Mulher trans, Alana, 30, foi enterrada no último dia 11, em Aracaju (SE), como um homem cisgênero — de barba, bigode e terno. A imagem surpreendeu amigos e revoltou a comunidade LGBTQIA+, já que a caracterização destoava completamente de seu gênero assumido durante a vida.
Internada por um longo período no hospital, lutando pela vida em virtude de uma doença, Alana acabou adquirindo a barba. Familiares que não aceitavam sua orientação sexual preferiram então manter essa imagem no velório.
Se ficar comprovado o preconceito e a clara violação de direitos, advogadas apontam uma série de possíveis crimes cometidos no caso.
Cecilia Mello, criminalista e desembargadora federal no Tribunal Regional Federal da 3ª Região (TRF-3) por 14 anos, lembra que a Ação Direta de Inconstitucionalidade por Omissão (ADO) 26 e o Mandado de Injunção (MI) 4.733, julgados pelo Plenário do Supremo Tribunal Federal em junho de 2019 (embargos de declaração pendentes de julgamento), tratam da exposição e sujeição dos integrantes da comunidade LGBTQIA+ a graves ofensas aos seus direitos em razão da ausência — por absurdo lapso temporal — de mandamentos de criminalização de atos de discriminação praticados em razão da orientação sexual ou da identidade de gênero da vítima — em outros termos, a propagada ideologia de gênero.
"Restou decidido que, até que sobrevenha lei específica, 'as condutas homofóbicas e transfóbicas, reais ou supostas, que envolvem aversão odiosa à orientação sexual ou à identidade de gênero de alguém, por traduzirem expressões de racismo, compreendido este em sua dimensão social', ajustam-se aos preceitos primários de incriminação definidos na Lei nº 7.716/1989, constituindo, também, motivo torpe na hipótese de homicídio doloso (CP artigo 121, § 2º, I)", explica Cecilia.

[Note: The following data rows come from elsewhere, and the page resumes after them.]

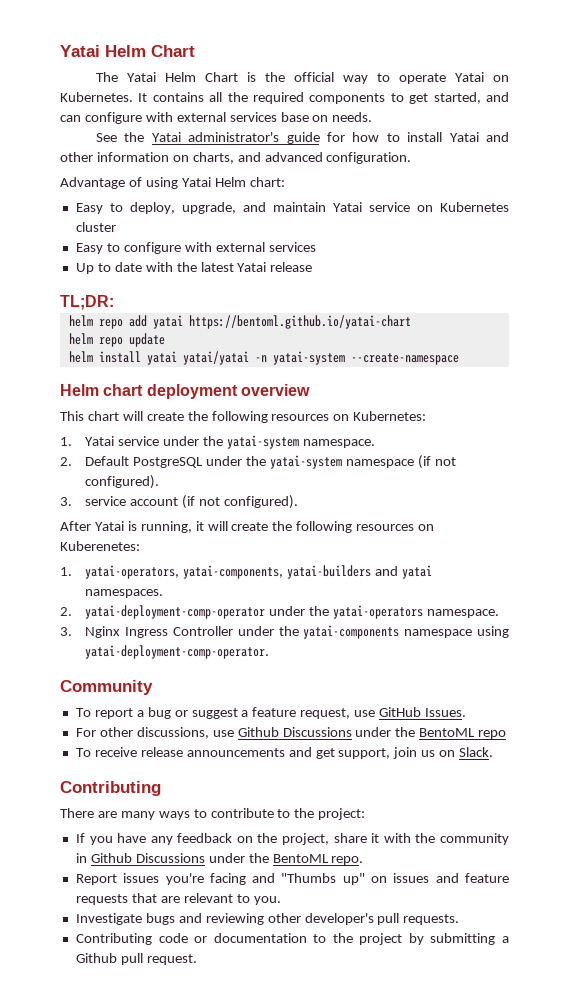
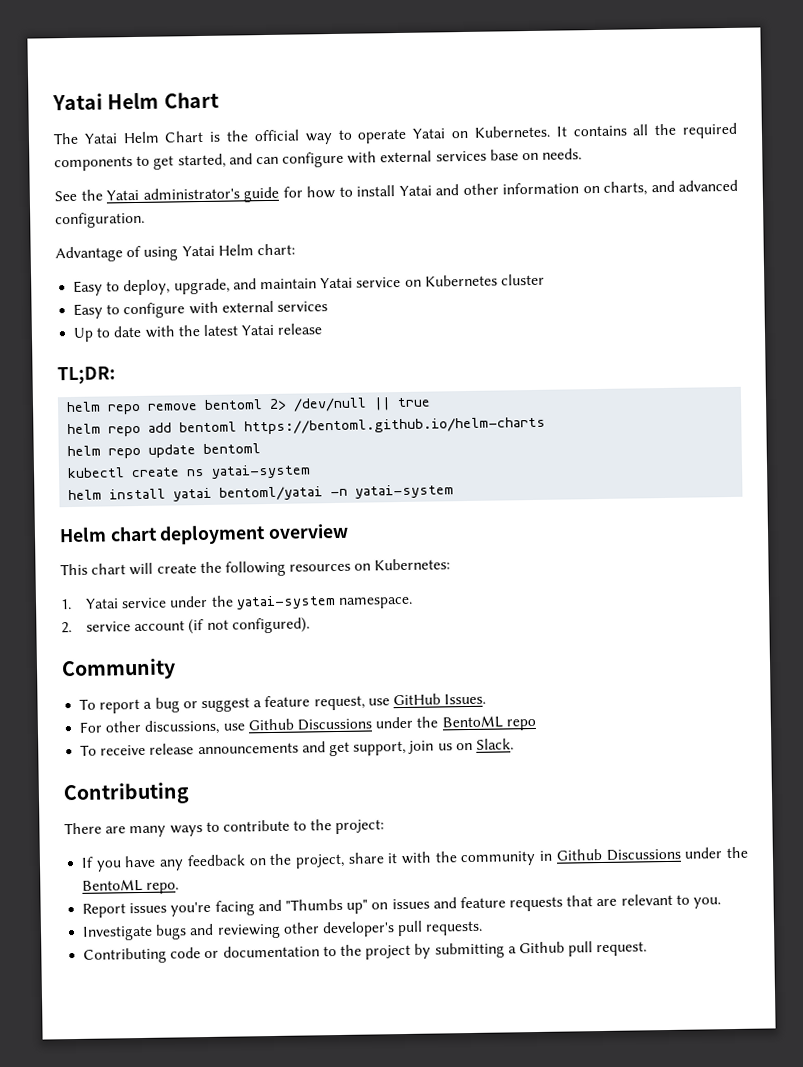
(114, 302) none -> [66,397,432,415] // helm repo remove bentoml 2> /dev/null || true
[152,315,411,329] yatai https://bentoml.github.io/yatai-chart -> [179,416,547,435] bentoml https://bentoml.github.io/helm-charts
(165, 340) none -> [203,443,262,454] [67,464,312,479] bentoml // kubectl create ns yatai-system
[182,351,249,365] yatai/yatai -> [219,486,324,501] bentoml/yatai
[350,353,459,365] --create-namespace -> (455, 491) none
[85,455,456,469] [85,475,160,489] [60,497,72,506] Default PostgreSQL under the yatai-system namespace (if not configured). // 3. -> (72, 628) none
[60,521,435,533] [60,541,140,551] [60,565,433,579] [85,589,164,598] [60,605,500,619] [60,625,509,639] [85,645,270,659] // After Yatai is running, it will create the following resources on Kuberenetes: // 1. yatai-operators, yatai-components, yatai-builders and yatai namespaces. // 2. yatai-deployment-comp-operator under the yatai-operators namespace. // 3. Nginx Ingress Controller under the yatai-components namespace using yatai-deployment-comp-operator. -> (310, 625) none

Ainda de acordo com Cecilia, a decisão se destinou a garantir aos integrantes do grupo LGBTI+ "a posse da cidadania plena e o integral respeito tanto à sua condição quanto às suas escolhas pessoais". "Isso pode significar, nestes tempos em que as liberdades fundamentais das pessoas sofrem ataques por parte de mentes sombrias e retrógradas, a diferença essencial entre civilização e barbárie", comenta.
Reparação civil
A advogada também vê espaço para um pedido de reparação civil. "O crime de racismo está previsto na Lei 7.716/1989 e implica conduta discriminatória dirigida a determinado grupo ou coletividade e, geralmente, refere-se a crimes mais amplos. Entretanto, no rol das práticas que podem constituir crime de racismo, e que por extensão poderia ser aplicado, não há qualquer previsão sobre o desrespeito ao gênero, ao genuíno reconhecimento de si, por ocasião da morte. Sob outra vertente, embora não haja hipótese de equiparação criminal, soa muito evidente que a comunidade LGBTQIA+ foi atingida em sua coletividade, de maneira a justificar a reparação civil", avalia.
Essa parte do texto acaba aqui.